Work instruction: Which lines below contain "none"? Copy every one of them.

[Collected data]
━━━━━━━━━━━━━━━━━━━━

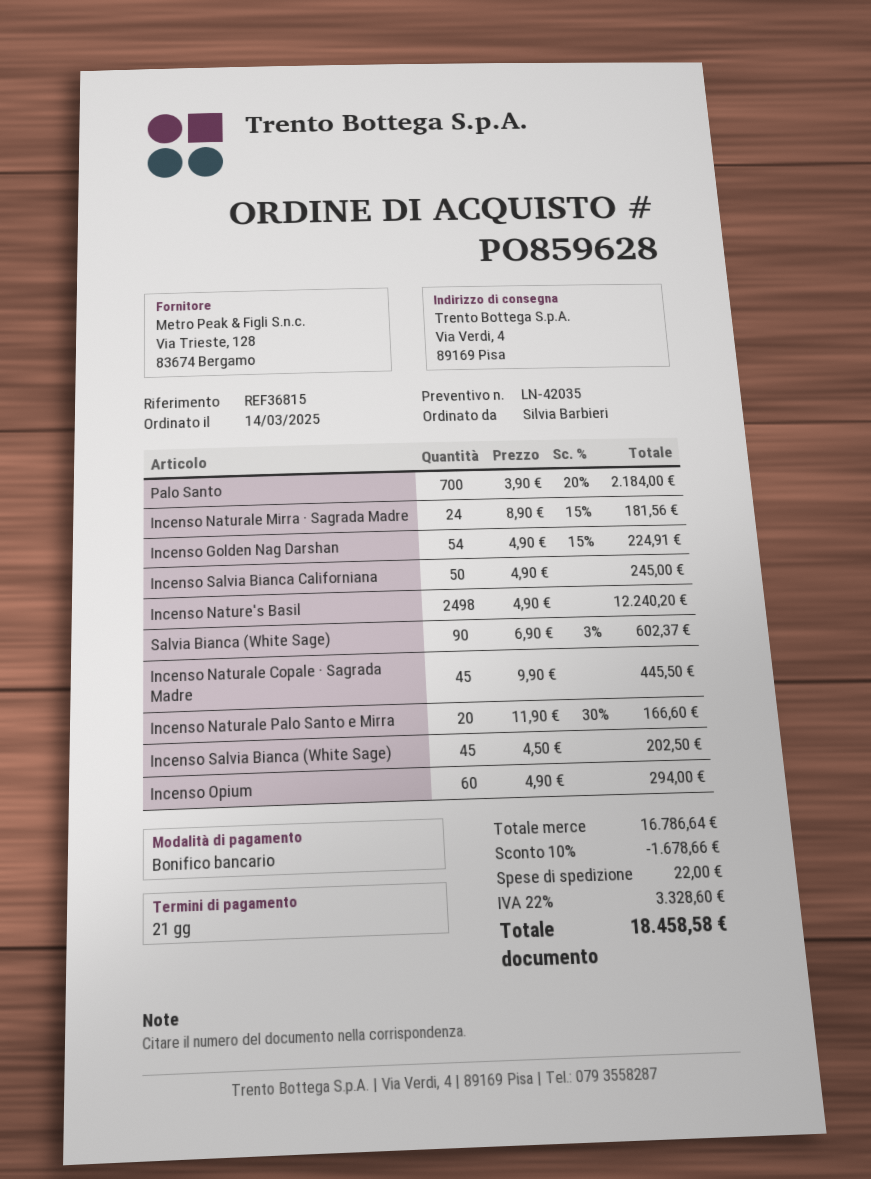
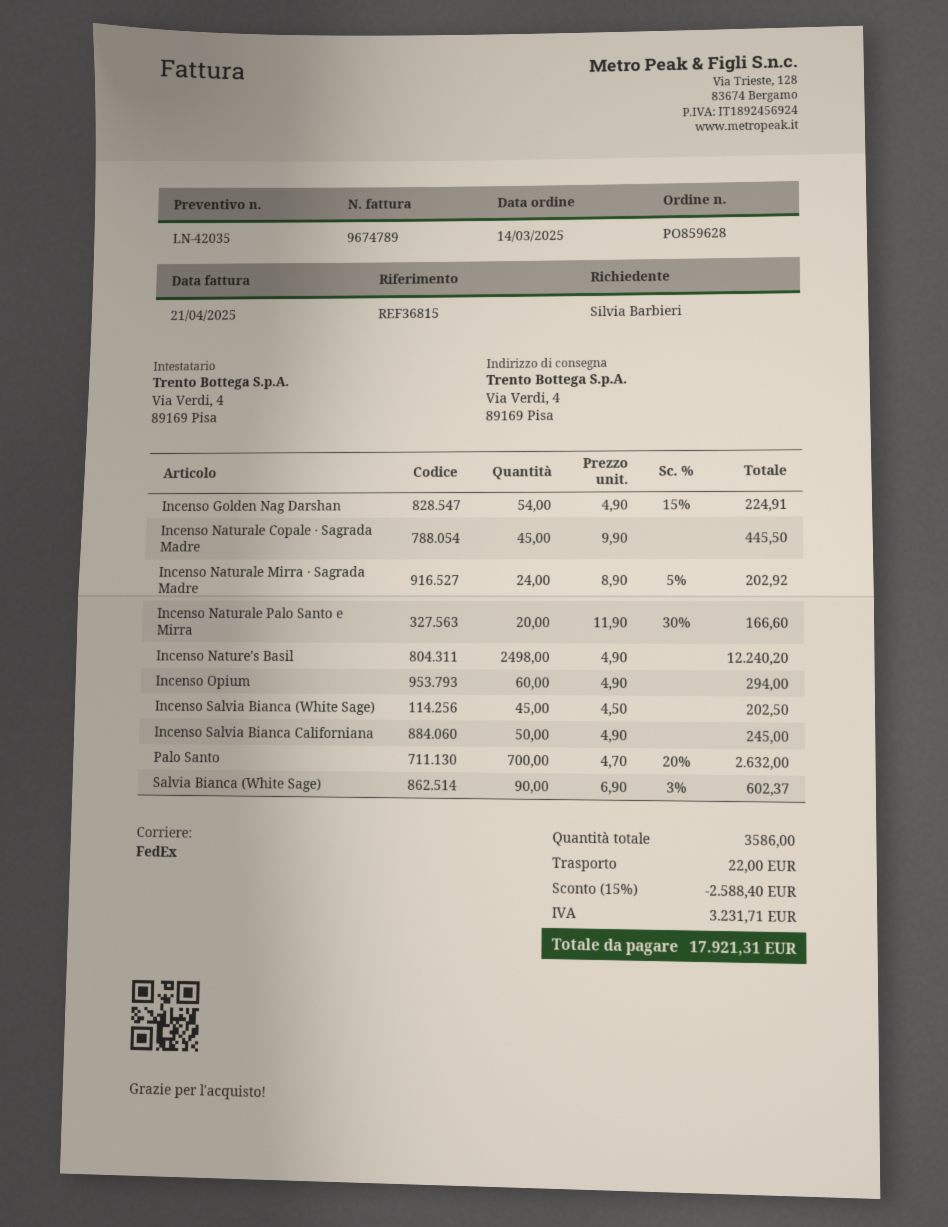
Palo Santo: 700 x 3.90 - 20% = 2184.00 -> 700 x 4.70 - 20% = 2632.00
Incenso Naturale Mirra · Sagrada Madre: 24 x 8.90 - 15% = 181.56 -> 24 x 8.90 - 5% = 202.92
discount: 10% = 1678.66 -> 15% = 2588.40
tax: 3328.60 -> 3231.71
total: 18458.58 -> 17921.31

━━━━━━━━━━━━━━━━━━━━

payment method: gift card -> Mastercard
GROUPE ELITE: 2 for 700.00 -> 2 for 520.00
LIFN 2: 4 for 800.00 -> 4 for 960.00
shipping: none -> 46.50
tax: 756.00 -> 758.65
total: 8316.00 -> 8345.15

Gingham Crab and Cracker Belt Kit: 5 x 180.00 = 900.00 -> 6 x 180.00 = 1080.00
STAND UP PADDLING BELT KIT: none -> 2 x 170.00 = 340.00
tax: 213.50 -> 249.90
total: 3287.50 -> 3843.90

━━━━━━━━━━━━━━━━━━━━

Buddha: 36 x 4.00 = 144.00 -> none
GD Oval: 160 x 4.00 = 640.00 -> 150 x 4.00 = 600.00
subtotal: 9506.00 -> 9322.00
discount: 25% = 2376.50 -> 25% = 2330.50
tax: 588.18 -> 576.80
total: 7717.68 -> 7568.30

━━━━━━━━━━━━━━━━━━━━

Reply to the task:
shipping: none -> 46.50
STAND UP PADDLING BELT KIT: none -> 2 x 170.00 = 340.00
Buddha: 36 x 4.00 = 144.00 -> none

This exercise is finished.